Sono passati oltre dieci mesi da quando, lo scorso febbraio, Patrick Zaki, giovane egiziano trasferitosi a Bologna, dove frequentava il master universitario GEMMA, durante una visita ai propri familiari in terra natia, fu arrestato con l’accusa di propaganda sovversiva. Dieci mesi di detenzione dura presso il carcere di Tora, dove, secondo i racconti dei suoi familiari, lo studente dormirebbe sul pavimento (essendo stato privato persino del materasso), con inevitabili dolori alla schiena. Zaki avrebbe anche raccontato alla propria avvocata, Huda Nasrallah, di essere malato e di avere qualche ferita che stenta a rimarginarsi. Condizioni precarie di salute, dunque, che preoccupano oltre modo la famiglia, anche in considerazione dell’emergenza sanitaria che sta attraversando tutto il pianeta.

“Siamo molto spaventati – ha dichiarato la sorella di Patrick, Marise – sembra che abbiano cercato di estorcergli informazioni con la tortura e che ora, visto il riflettore puntato sulle porte del carcere, abbiano trasformato le torture in piccoli atti per tormentarlo”. Oltre alla privazione del materasso, nonostante gli appelli dell’Universita di Bologna e di molti comitati studenteschi, a Patrick è stato infatti impedito di proseguire gli studi, non solo non consentendo iniziative di didattica on-line ma anche non permettendogli di consultare i testi universitari. Per finire, sono state davvero ridottissime le comunicazioni consentite tra il giovane e la propria famiglia. Patrick ha potuto vedere per la prima volta la madre solo a settembre e, inoltre, non avrebbe ricevuto nessuna delle innumerevoli lettere mandate a lui dai suoi amici, mentre solo due delle oltre venti scritte dai suoi familiari gli sarebbero state consegnate.
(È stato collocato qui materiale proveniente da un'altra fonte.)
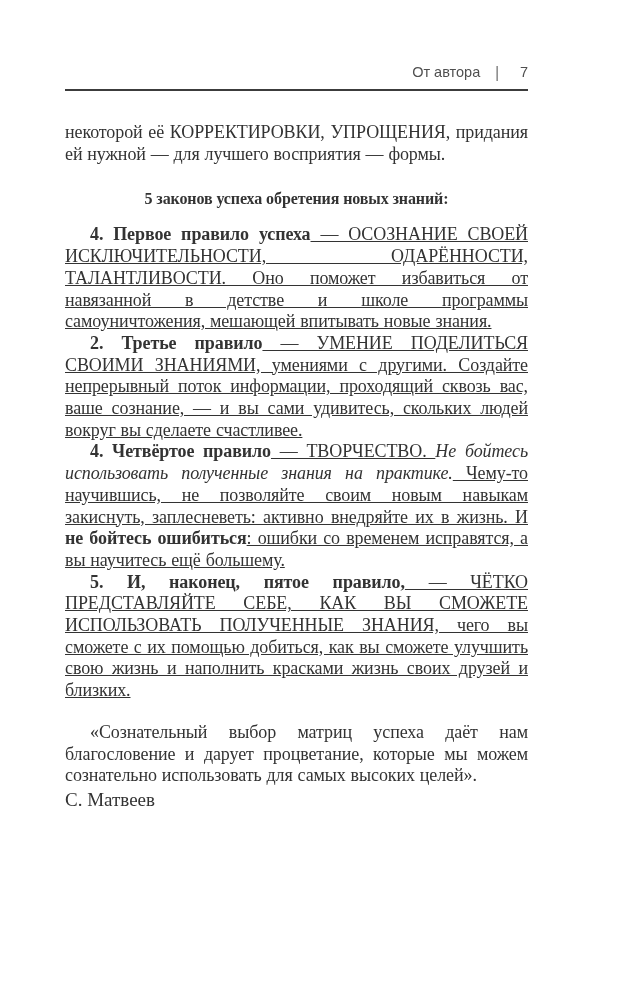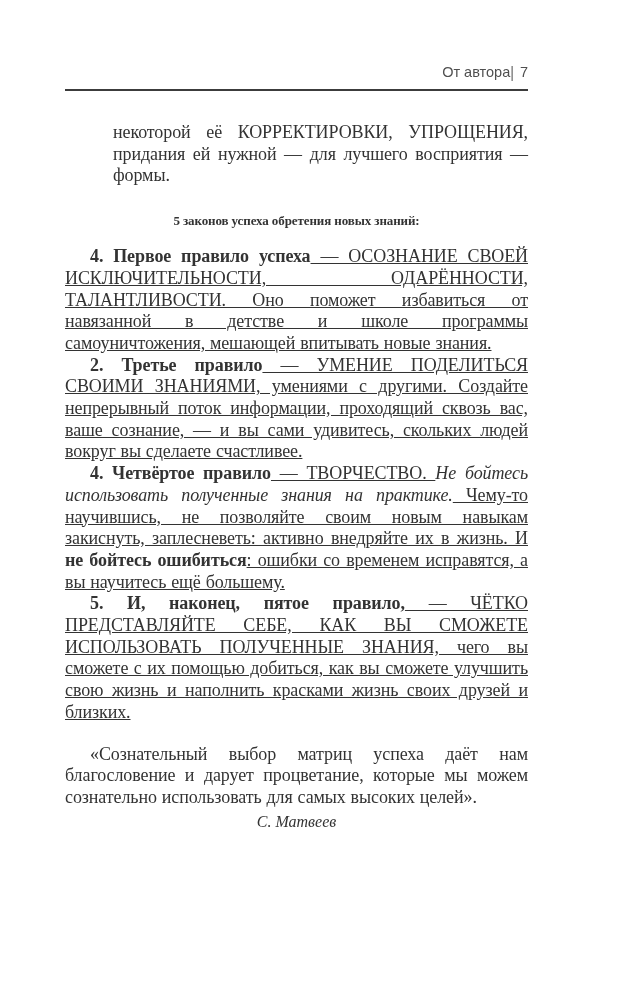"От автора" .running-head { gap: none -> 15px }
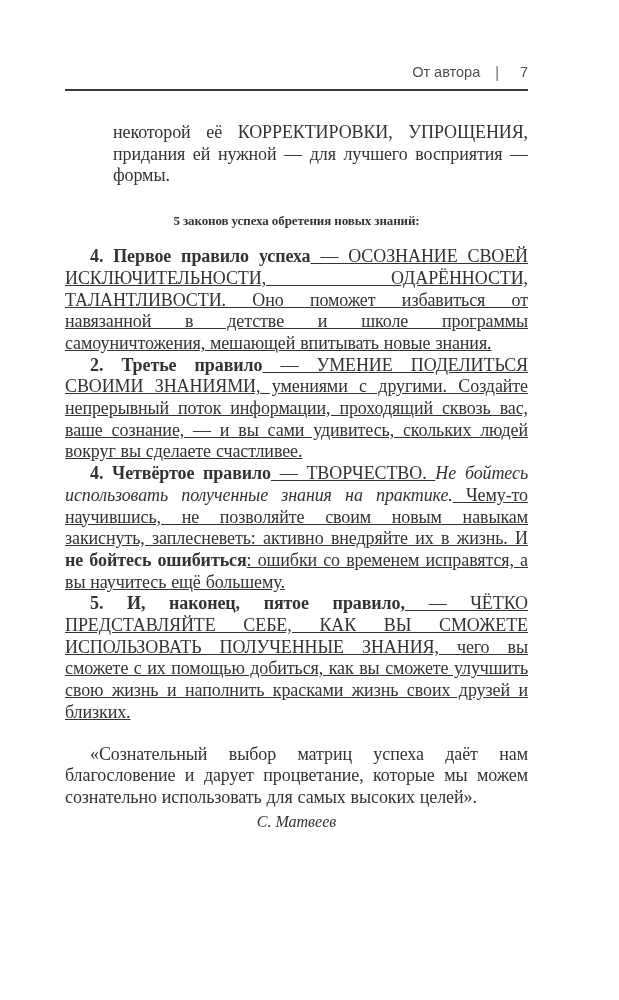"некоторой её КОРРЕКТИРОВКИ, УПРОЩЕНИЯ," .body-paragraph.no-indent { margin-left: 48px -> none }
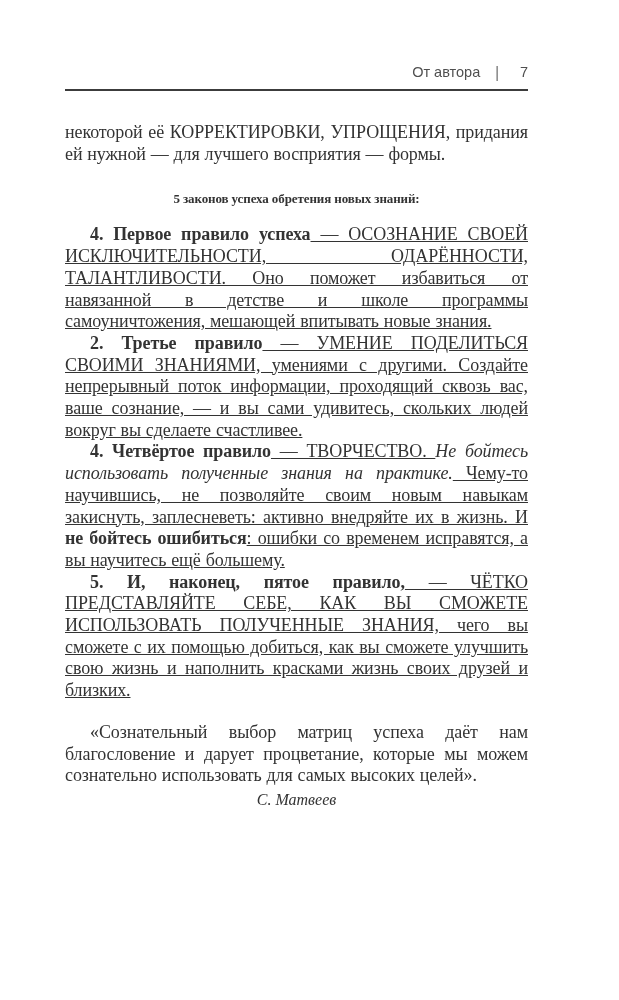"5 законов успеха обретения новых" .section-heading { font-size: 13px -> 16px }
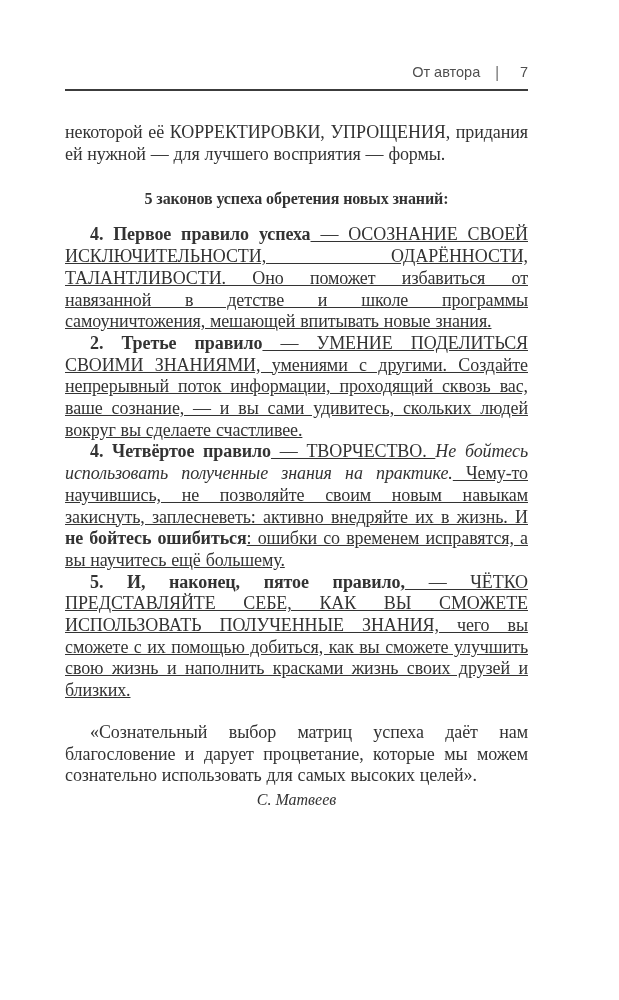"С. Матвеев" .quote-attribution { font-size: 16px -> 19px; font-style: italic -> none; text-align: center -> left }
Privazioni fisiche, psicologiche ed emotive, condite da un’inaudita solitudine: in poche parole tortura. Tutto questo, è bene ricordarlo, sulla base di accuse che l’avvocata di Patrick definisce false e che non sono state nemmeno ben formalizzate perché, nonostante gli innumerevoli mesi di prigionia. Nelle sole tre udienze che si sono tenute, infatti, ci si è limitato a confermare la misura della detenzione preventiva che in Egitto è consentita sino a due anni. Secondo le accuse mossegli, Zaki avrebbe pubblicato dei post sovversivi tramite il proprio account Facebook. Ma, a detta del giovane e del suo avvocato, il profilo cui si riferiscono gli inquirenti egiziani non sarebbe il suo ma un profilo falso.
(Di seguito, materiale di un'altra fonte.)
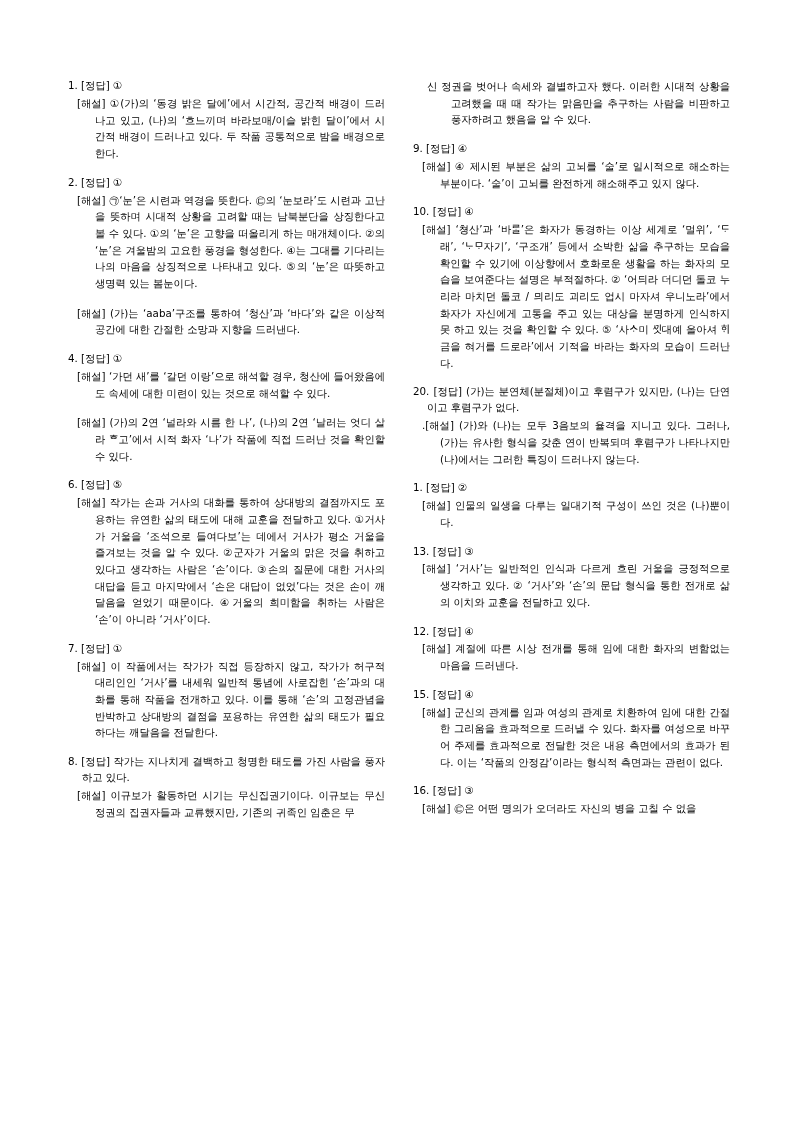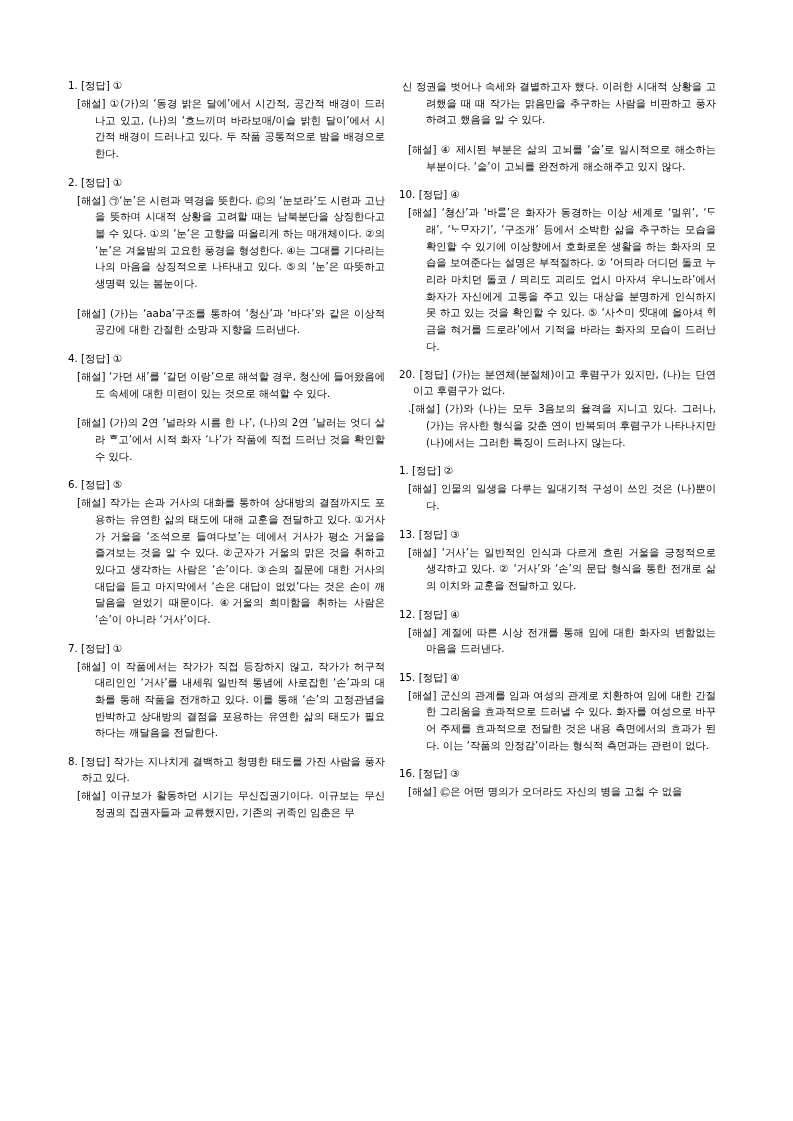"1. [정답] ①" .columns { gap: 14px -> 28px }
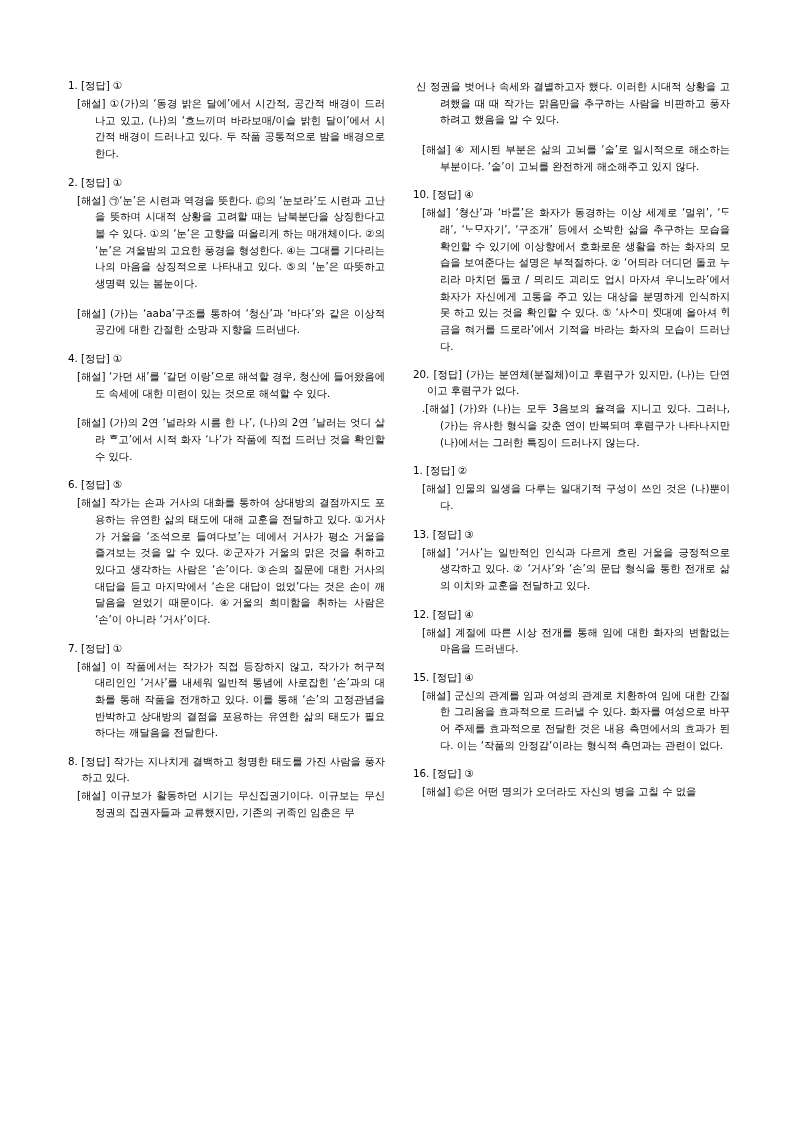"신 정권을 벗어나 속세와 결별하고자" .explain-line.no-hang { margin-left: none -> 11px }
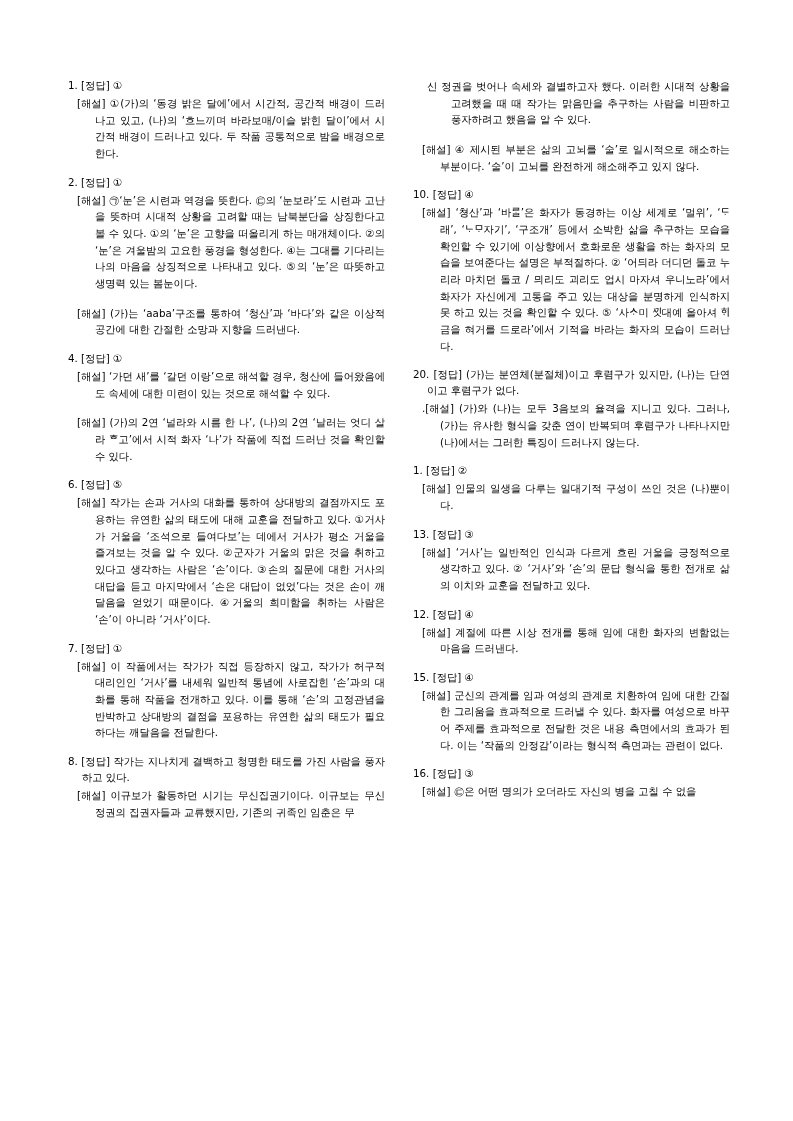"9. [정답] ④" p.answer-line { html: none -> <p>9. [정답] ④</p> }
Il giovane, ha spiegato la sua legale, “non comprende le accuse mosse contro di lui, né perché si trova in carcere e quali sono le prove a suo carico”. Avrebbe inoltre chiesto al giudice, durante l’ultima udienza, di accertarsi se i documenti all’origine delle accuse sono realmente attribuibili a lui e, in caso contrario, di “scagionarlo”. Considerando le scarne e poco attendibili prove a sostegno delle accuse, sembrerebbe lecito pensare che Zaki sia detenuto per ragioni squisitamente ideologiche. Patrick, con ogni probabilità, sta pagando il suo essere da sempre un attivista in difesa dei diritti delle minoranze, Una ritorsione, dunque, qualcosa che, purtroppo, accade con una certa frequenza nella sua terra d’origine.

Inevitabile pensare alla sorte di Giulio Regeni ed alla incresciosa circostanza che, nonostante siano ormai trascorsi quasi 5 anni dal suo assassinio, si sia ben lontani dall’accertare la reale dinamica dei fatti che hanno condotto alla sua morte o dall’ottenere una qualche forma di collaborazione dalle autorità egiziane. Sarebbe forse ora che gli organismi internazionali, nonché lo Stato italiano, alzassero un po’ la voce in difesa della libertà, delle giustizia, della sicurezza.  Non è possibile continuare ad intrattenere rapporti con chi compie tali soprusi ai danni di giovani colpevoli solo di avere delle idee che risultano scomode ai tiranni di turno.